COMS4036_7050A Lab 4-Edges, Corners and Descriptors Solved

35.00 $

Category:

Description

5/5 - (1 vote)

In this lab, we will investigate edge detectors, corner detectors and image descriptors. In particular the Canny edge detector, Harris corner detector and histogram of oriented gradients descriptor.

  • From Lab 1 you should have your 3 images of puzzle pieces with their own corresponding handmade masks. For this lab, you will need to read in one of these images and the corresponding mask to perform image processing operations on it.
  • For question 1 and 2 you should downscale your image and mask for memory, computational and comparative reasons, from a size in pixels of 5120 × 3840 to 640 × 480, for question 3 you should downscale your images further to a size in pixels of 256 × 192.

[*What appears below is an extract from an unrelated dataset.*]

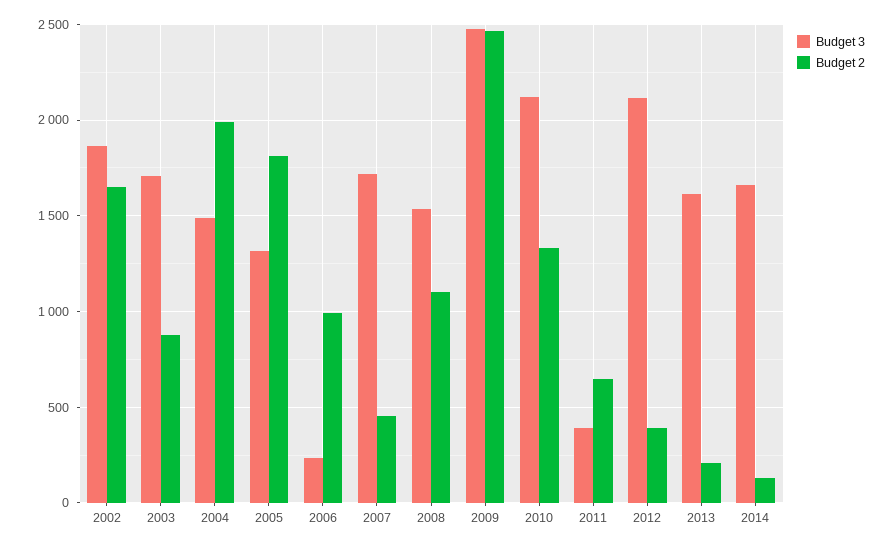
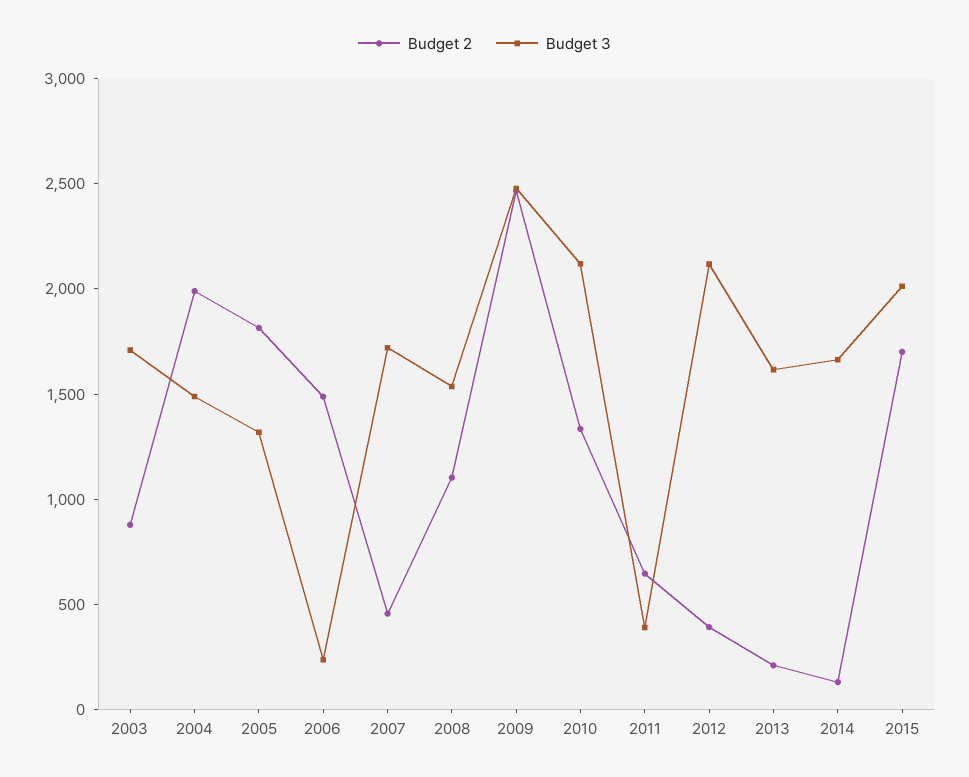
Budget 3, 2002: 1850 -> none
Budget 2, 2002: 1650 -> none
Budget 2, 2006: 1000 -> 1500
Budget 2, 2015: none -> 1700
Budget 3, 2015: none -> 2000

Hint: you should use cv2.resize(img, (width, height)).

Note: Do not threshold your mask once downscaled for this lab, we want anti-aliased edges.

  • Be wary of the datatype of your images being processed, silent errors can occur if you don’t cast an image to float32 from uint8 before processing, or threshold values can be incorrectly scaled. cv2.filter2D is one notable example of where things can go wrong.

Hint: While integer images have values in the range [0,255], float images should have values in the range [0,1]. A direct cast between datatypes will not preserve this relationship, instead have a look at skimage.img_as_float for when the image is read in.

1          Canny Edge Detector

In this section, you will implement your own version of the Canny edge detector, as well as investigate the effects of the algorithm’s different tuneable parameters.

1.1 Implement the Canny edge detection algorithm from scratch, your function should accept a greyscale image and three tuneable named parameters (defaults are given below): σ, low threshold and high threshold, similar in behaviour to that of the skimage canny edge detector.

  • Remove any unnecessary noise by applying a Gaussian filter with σ = 4 to your greyscale image. Estimate the size of your Gaussian filter with the equation size = 2 · radius + 1, where radius = floor(truncate σ + 0.5), and truncate = 4.0 is the number of standard deviations away to truncate the filter.

Hint: Use nearest/replicate for the border padding – This is the same way skimage does it and we are going to compare later!

  • Calculate the intensity gradient of the image, comprised of orientation and magnitudes, using vertical and horizontal Sobel filters.

Hint: use np.arctan2 instead of np.arctan to avoid incorrect values or divisions by zero, and np.hypot to avoid any potential precision errors. Use reflect for the border padding mode.

  • Apply non-maximum suppression to get rid of any unwanted pixels which may not form part of an edge, leaving you with the “thin edges”.
  • Apply double thresholding to determine potential edges. Use the weak/low threshold value of 0.1 and strong/high threshold value of 0.2.
  • Track edges by Hysteresis, where weak edges are suppressed if not connected to strong edges.
    • Plot and label the results after each step in the Canny algorithm, include the blurred greyscale image (labelled with the estimated size of your Gaussian filter), horizontal and vertical Sobel filtered images, orientation and magnitude images, non-maximum suppressed image, double thresholded images, and the final result after Hysteresis. Make sure to label each image.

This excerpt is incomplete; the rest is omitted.